##### Extracted material #####

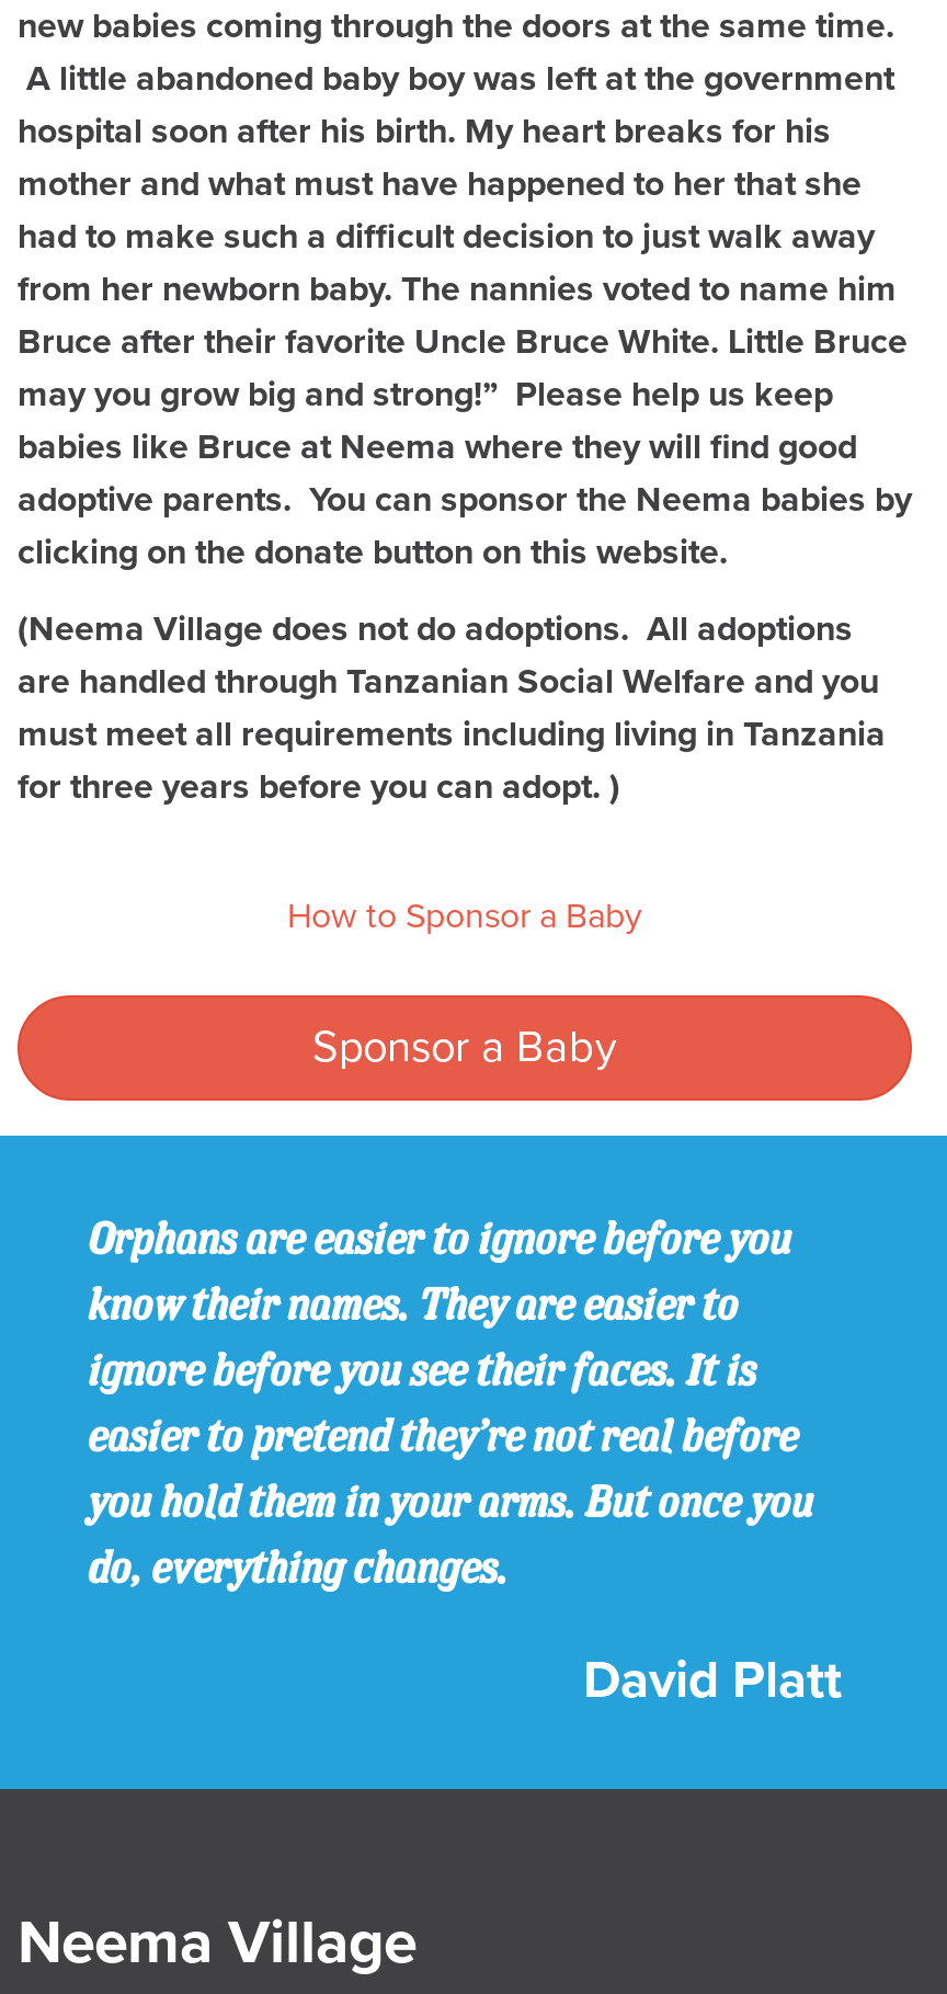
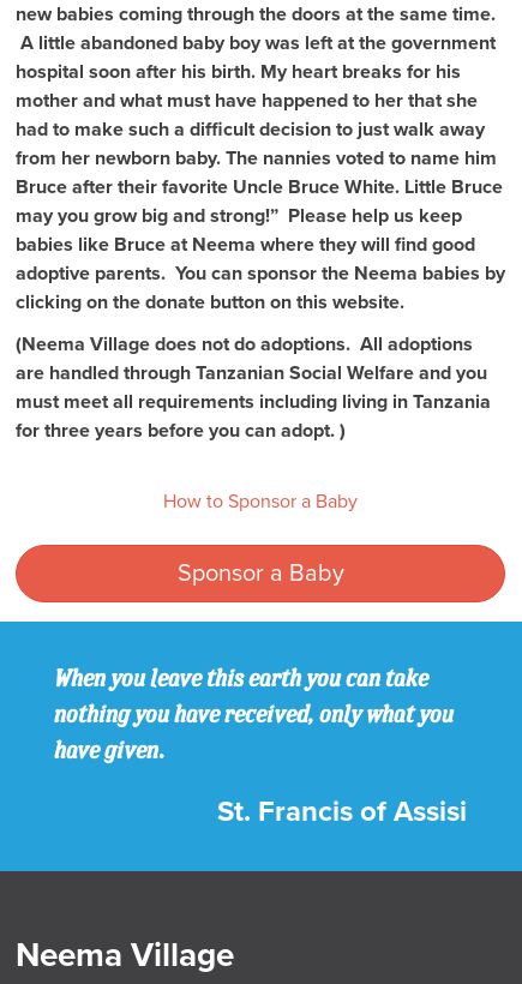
[88,1211,813,1595] Orphans are easier to ignore before you | know their names. They are easier to | ignore before you see their faces. It is | easier to pretend they’re not real before | you hold them in your arms. But once you | do, everything changes. -> [54,663,454,765] When you leave this earth you can take | nothing you have received, only what you | have given.
[583,1649,842,1713] David Platt -> [217,795,467,830] St. Francis of Assisi

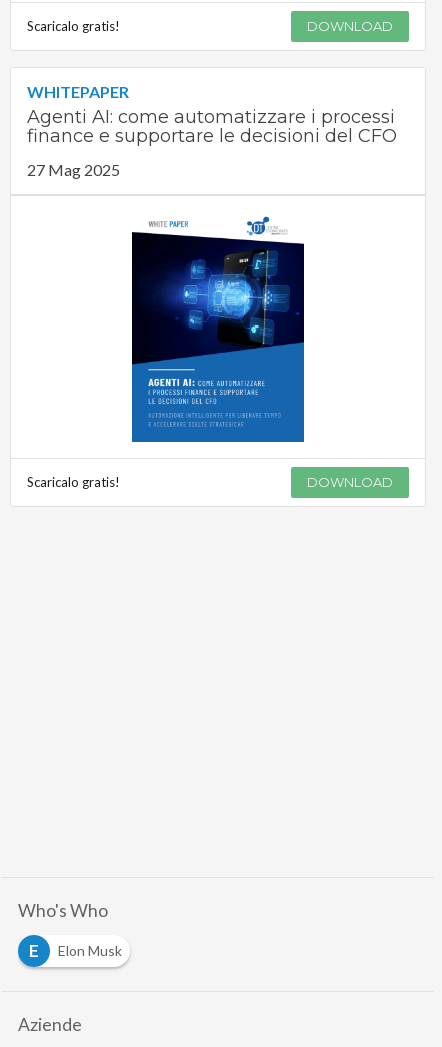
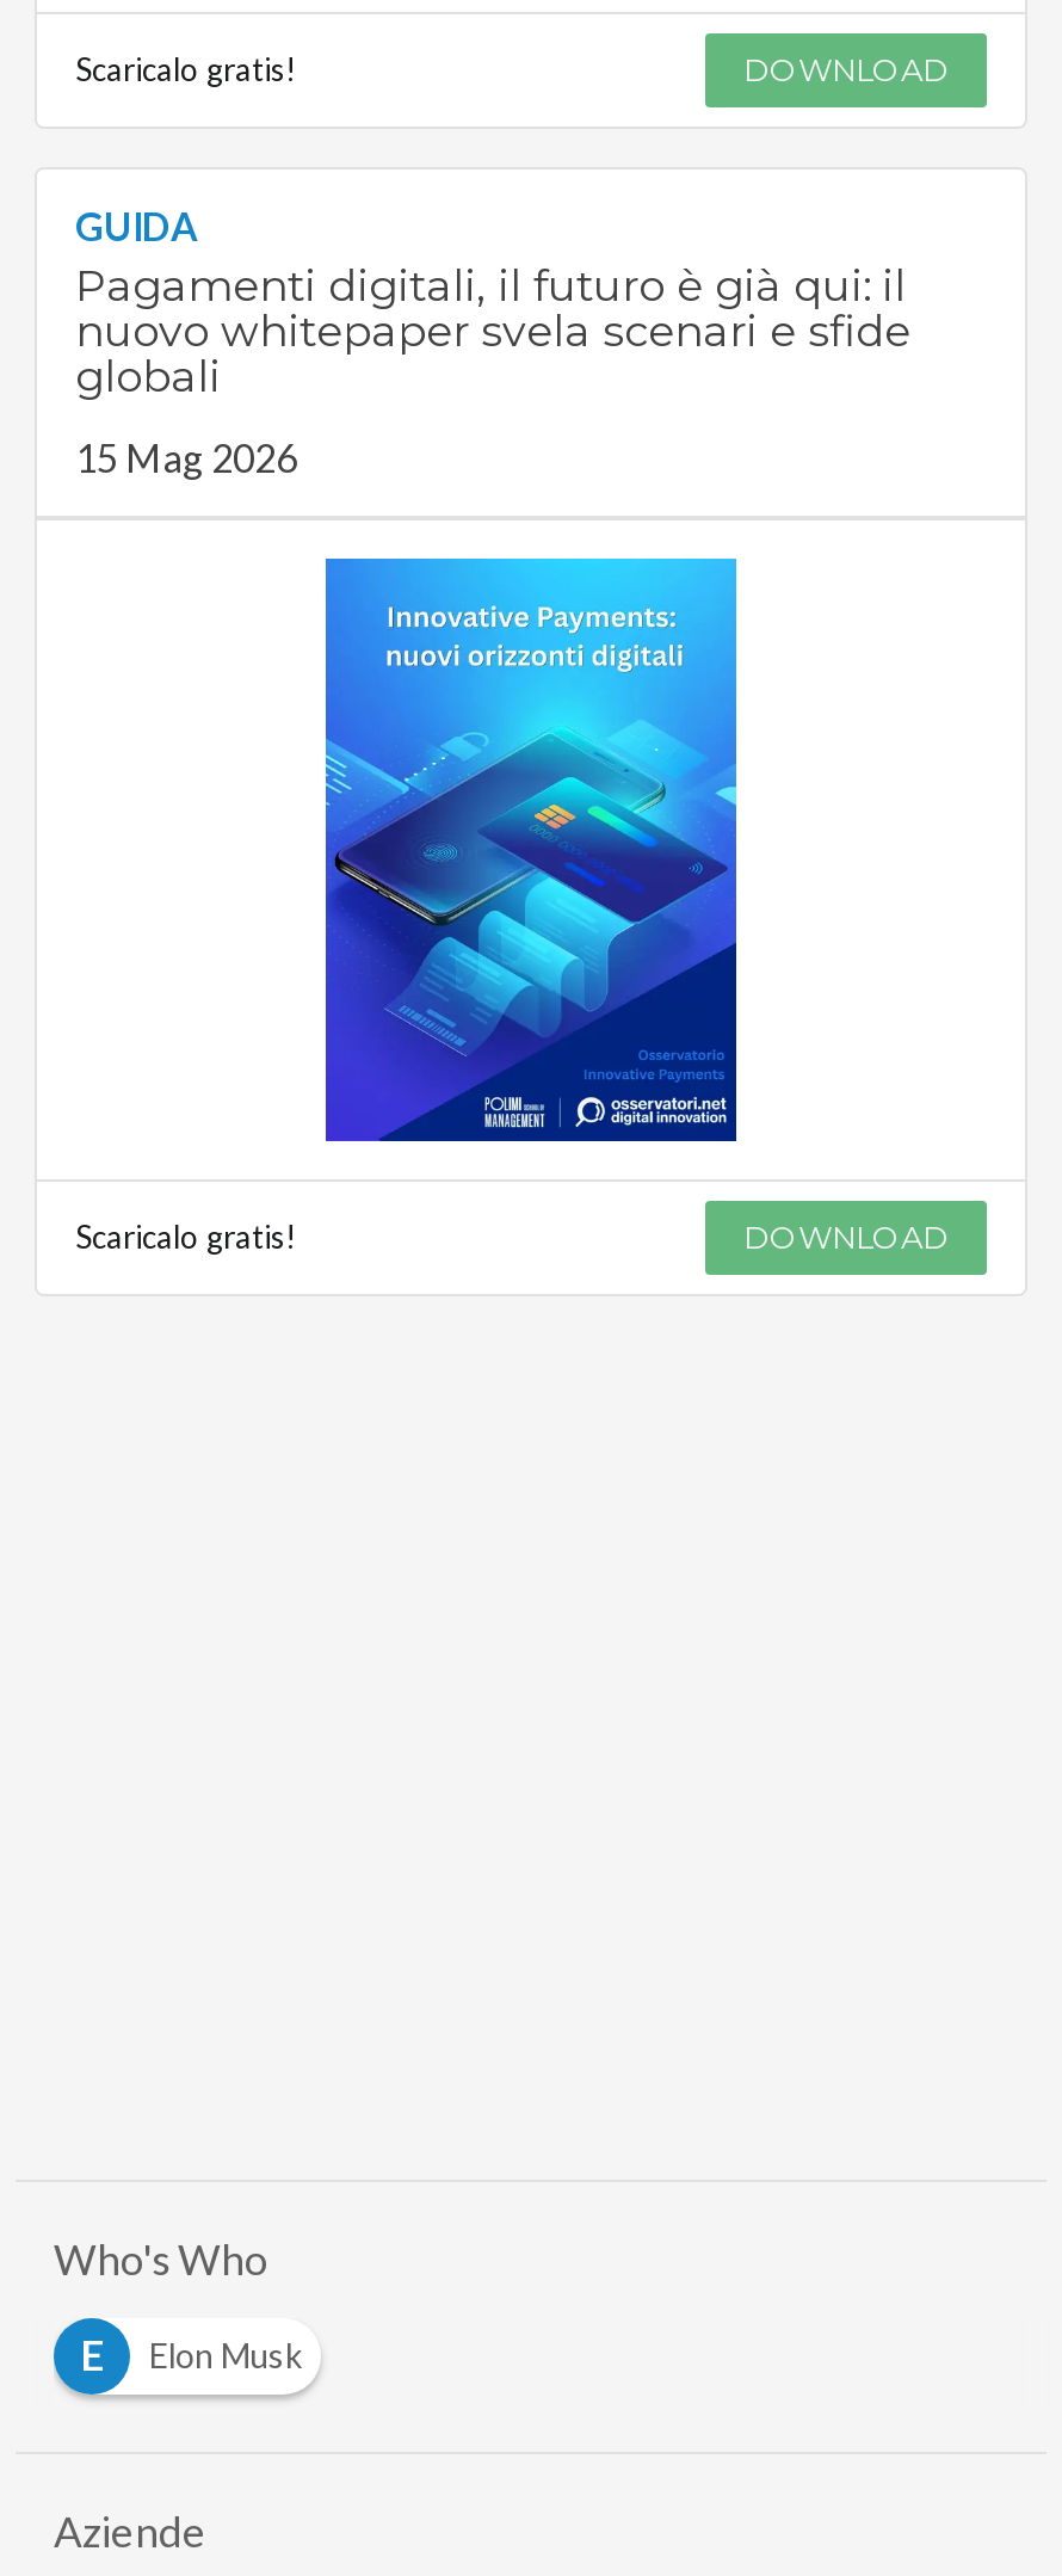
[27,82,397,147] WHITEPAPER | Agenti AI: come automatizzare i processi | finance e supportare le decisioni del CFO -> [75,202,910,403] GUIDA | Pagamenti digitali, il futuro è già qui: il | nuovo whitepaper svela scenari e sfide | globali
[27,160,120,179] 27 Mag 2025 -> [75,434,297,479] 15 Mag 2026
[131,216,305,442] [image] -> [323,556,739,1141] [image]

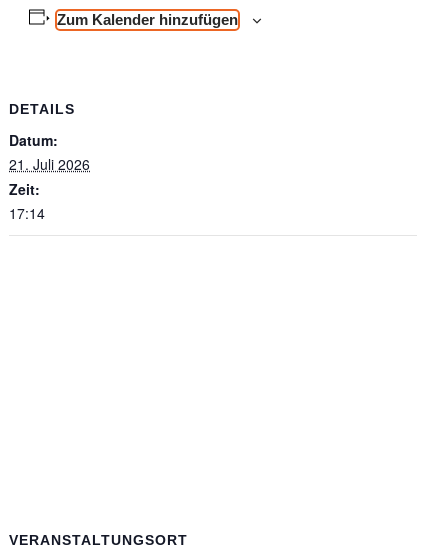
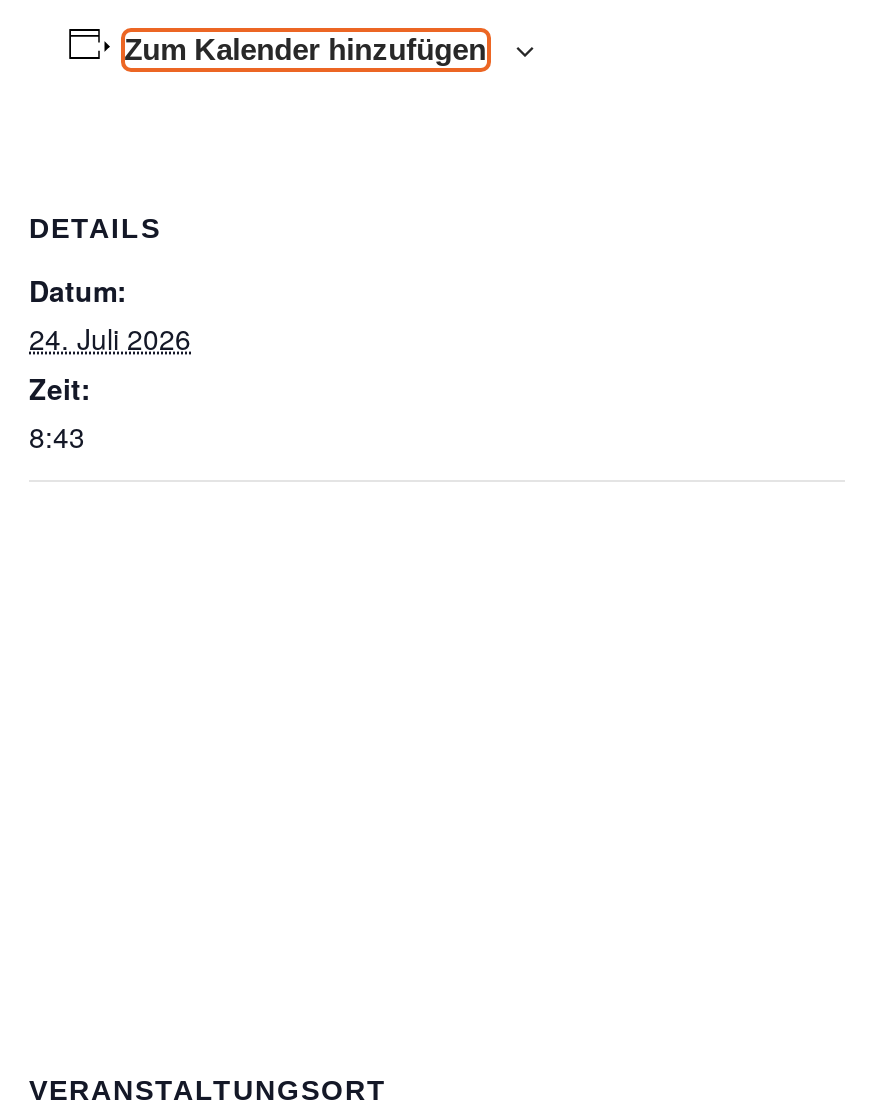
[9,154,90,174] 21. Juli 2026 -> [29,318,191,358] 24. Juli 2026
[9,203,45,223] 17:14 -> [29,416,85,456] 8:43

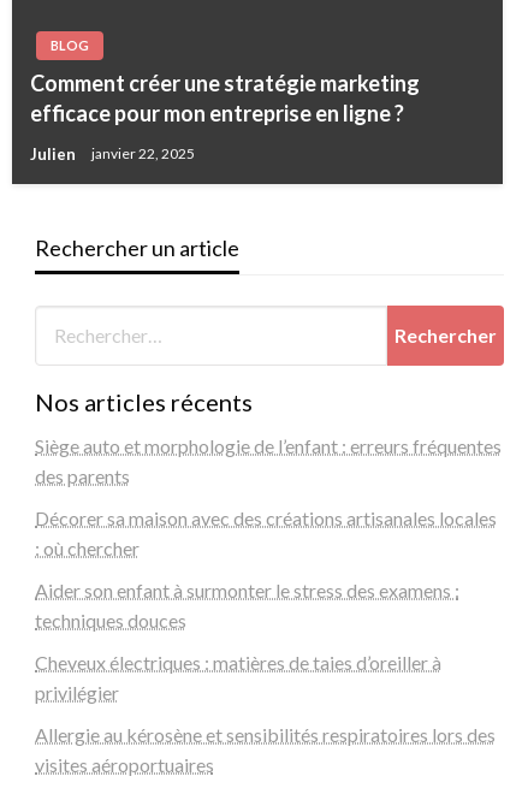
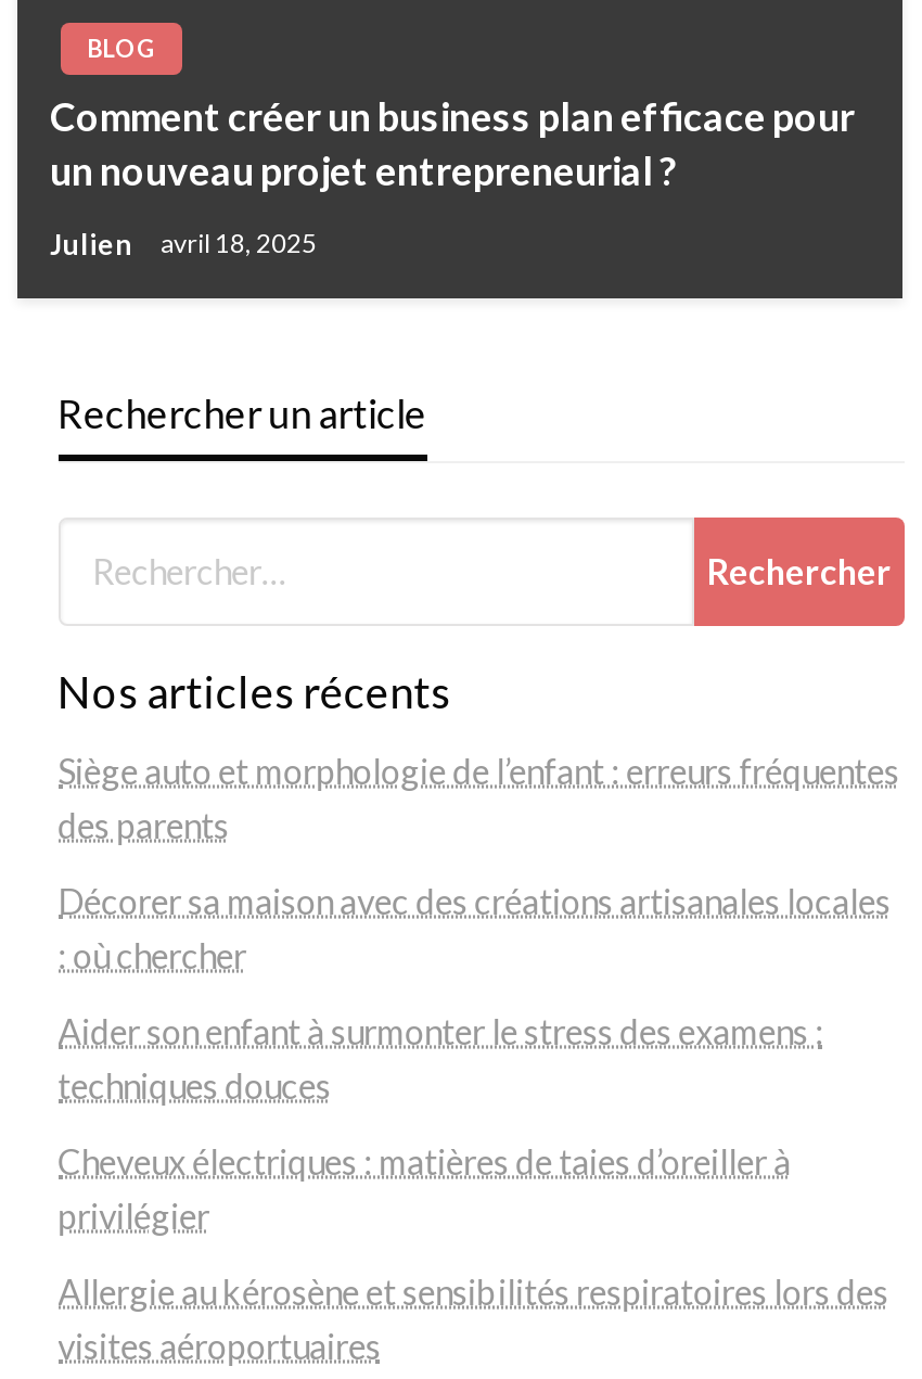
[30,69,420,126] Comment créer une stratégie marketing | efficace pour mon entreprise en ligne ? -> [50,92,855,194] Comment créer un business plan efficace pour | un nouveau projet entrepreneurial ?
[30,144,195,163] Julien janvier 22, 2025 -> [50,226,317,261] Julien avril 18, 2025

#####

An exact reproduction of the data is required, with pictures excluded.

### Solution to the problem
[88,1211,813,1595] Orphans are easier to ignore before you | know their names. They are easier to | ignore before you see their faces. It is | easier to pretend they’re not real before | you hold them in your arms. But once you | do, everything changes. -> [54,663,454,765] When you leave this earth you can take | nothing you have received, only what you | have given.
[583,1649,842,1713] David Platt -> [217,795,467,830] St. Francis of Assisi

[27,82,397,147] WHITEPAPER | Agenti AI: come automatizzare i processi | finance e supportare le decisioni del CFO -> [75,202,910,403] GUIDA | Pagamenti digitali, il futuro è già qui: il | nuovo whitepaper svela scenari e sfide | globali
[27,160,120,179] 27 Mag 2025 -> [75,434,297,479] 15 Mag 2026
[131,216,305,442] [image] -> [323,556,739,1141] [image]

[9,154,90,174] 21. Juli 2026 -> [29,318,191,358] 24. Juli 2026
[9,203,45,223] 17:14 -> [29,416,85,456] 8:43

[30,69,420,126] Comment créer une stratégie marketing | efficace pour mon entreprise en ligne ? -> [50,92,855,194] Comment créer un business plan efficace pour | un nouveau projet entrepreneurial ?
[30,144,195,163] Julien janvier 22, 2025 -> [50,226,317,261] Julien avril 18, 2025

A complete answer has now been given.